Il avait transformé la femme que j’aimais en un porteur de maladie, en une blessure qui se refermait lentement.

Doucement, deux autres voix s’immisce dans ce récit jamais scabreux. Autant de doublure de ce personnage détestable et attachant, transparent et voyeur comme un narrateur proustien. Osborne détourne sa culpabilité sur la personnalité diabolique du bon docteur. Kessler exprime d’abord la mauvaise conscience de Lovecraft, il semble ensuite la précipiter, voire l’instrumentaliser. Un autre voyeur vivant par procuration. Ania Malina décrit, toujours avec une valeur de supposition, un espace de projection fantasmatique. D’abord des craintes du narrateur qui toute sa vie a « souffert du mythe de l’enlèvement» reproduira ce comportement. Une explication dont, pour partie, se moque Osborne. Autant d’auto-justifications apportées par Lovecraft : il ne peut intéresser une jeune fille, il craint de se la voir ravir. Un très bon passage met alors en scène la mythographie du ravissement par des gitans.

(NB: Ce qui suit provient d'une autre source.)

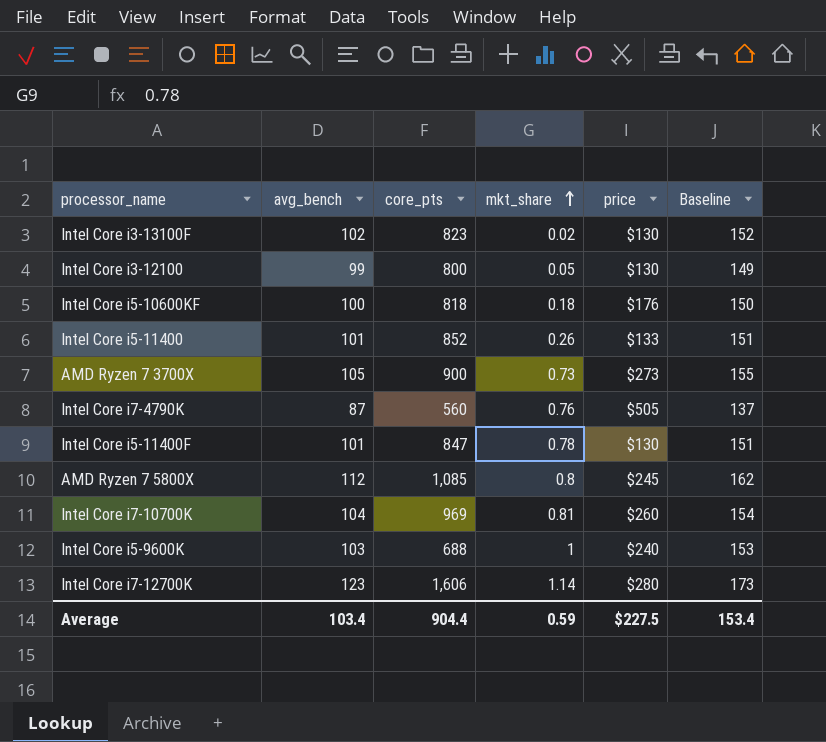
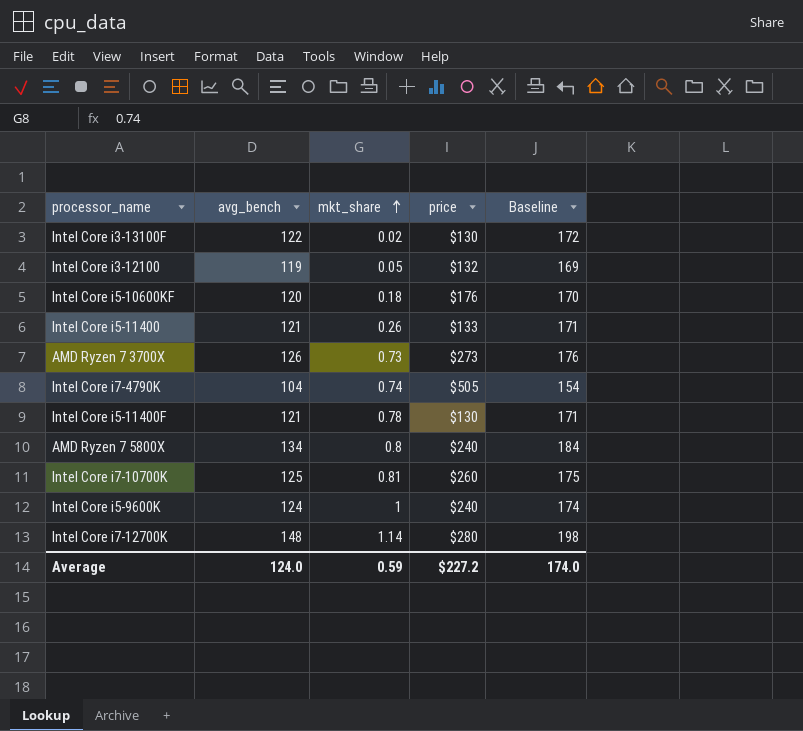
column core_pts | position: 3 -> none
Intel Core i3-13100F | avg_bench: 102 -> 122
Intel Core i3-13100F | Baseline: 152 -> 172
Intel Core i3-12100 | avg_bench: 99 -> 119
Intel Core i3-12100 | price: $130 -> $132
Intel Core i3-12100 | Baseline: 149 -> 169
Intel Core i5-10600KF | avg_bench: 100 -> 120
Intel Core i5-10600KF | Baseline: 150 -> 170
Intel Core i5-11400 | avg_bench: 101 -> 121
Intel Core i5-11400 | Baseline: 151 -> 171
AMD Ryzen 7 3700X | avg_bench: 105 -> 126
AMD Ryzen 7 3700X | Baseline: 155 -> 176
Intel Core i7-4790K | avg_bench: 87 -> 104
Intel Core i7-4790K | mkt_share: 0.76 -> 0.74
Intel Core i7-4790K | Baseline: 137 -> 154
Intel Core i5-11400F | avg_bench: 101 -> 121
Intel Core i5-11400F | Baseline: 151 -> 171
AMD Ryzen 7 5800X | avg_bench: 112 -> 134
AMD Ryzen 7 5800X | price: $245 -> $240
AMD Ryzen 7 5800X | Baseline: 162 -> 184
Intel Core i7-10700K | avg_bench: 104 -> 125
Intel Core i7-10700K | Baseline: 154 -> 175
Intel Core i5-9600K | avg_bench: 103 -> 124
Intel Core i5-9600K | Baseline: 153 -> 174
Intel Core i7-12700K | avg_bench: 123 -> 148
Intel Core i7-12700K | Baseline: 173 -> 198
Average | avg_bench: 103.4 -> 124.0
Average | price: $227.5 -> $227.2
Average | Baseline: 153.4 -> 174.0

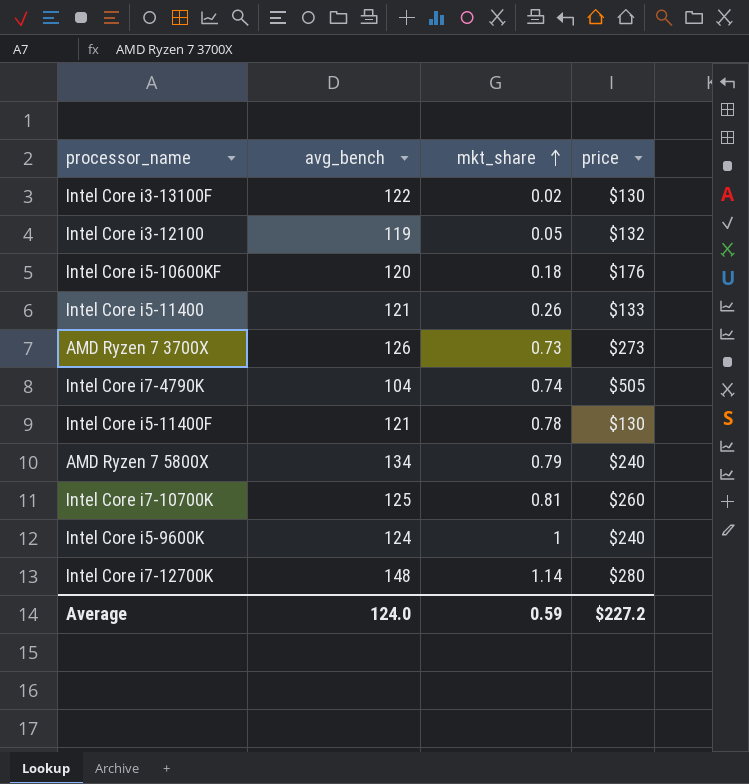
column Baseline | formula: [avg_bench] + 50 -> none
AMD Ryzen 7 5800X | mkt_share: 0.8 -> 0.79

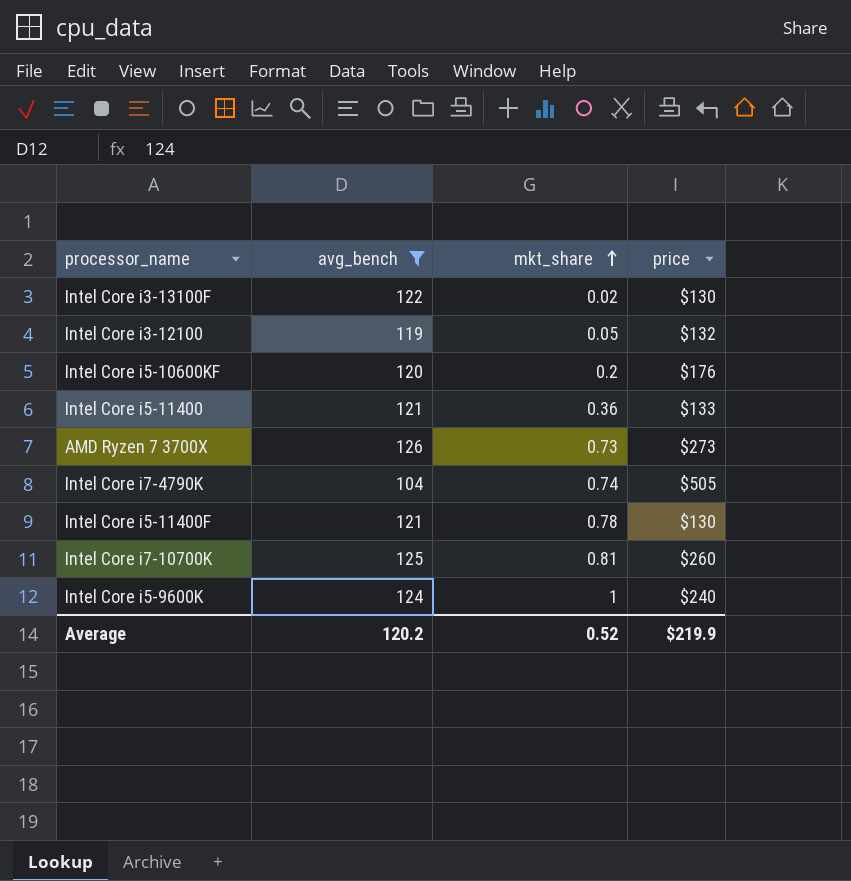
filter: none -> avg_bench <= 126
Intel Core i5-10600KF | mkt_share: 0.18 -> 0.2
Intel Core i5-11400 | mkt_share: 0.26 -> 0.36
Average | avg_bench: 124.0 -> 120.2
Average | mkt_share: 0.59 -> 0.52
Average | price: $227.2 -> $219.9

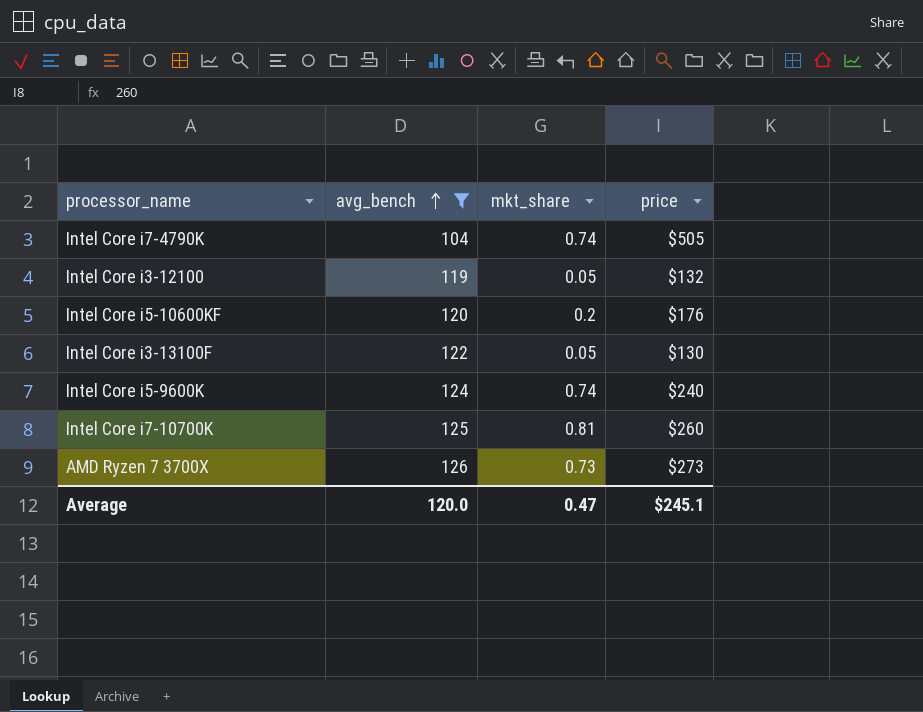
row order: mkt_share ascending -> avg_bench ascending
row Intel Core i5-11400: 121 | 0.36 | $133 -> none
row Intel Core i5-11400F: 121 | 0.78 | $130 -> none
Intel Core i3-13100F | mkt_share: 0.02 -> 0.05
Intel Core i5-9600K | mkt_share: 1 -> 0.74
Average | avg_bench: 120.2 -> 120.0
Average | mkt_share: 0.52 -> 0.47
Average | price: $219.9 -> $245.1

Une autre voix pervertit alors le récit, celle d’Ania Malina. Un surnom que se donne elle-même la jeune fille quand elle réinvente sa jeunesse. L’ennui des amants exige une tierce présence. Peut-être même le mensonge d’un passé recomposé. La jeune fille ment-elle, se laisse-t-elle happer par la folie, est-elle victime du comportement au mieux incestueux de Kessler et Lovecraft ? Heureusement, le roman n’apporte aucune réponse. Il se clôt sur le journal d’Ania et sa dissociation de personnalité rendue avec une très fine précision. La Pologne d’avant-guerre, les amours probablement inventées avec un cousin kafkaïen.

Ressortir de cette lecture avec la certitude de s’être heurté à une écriture.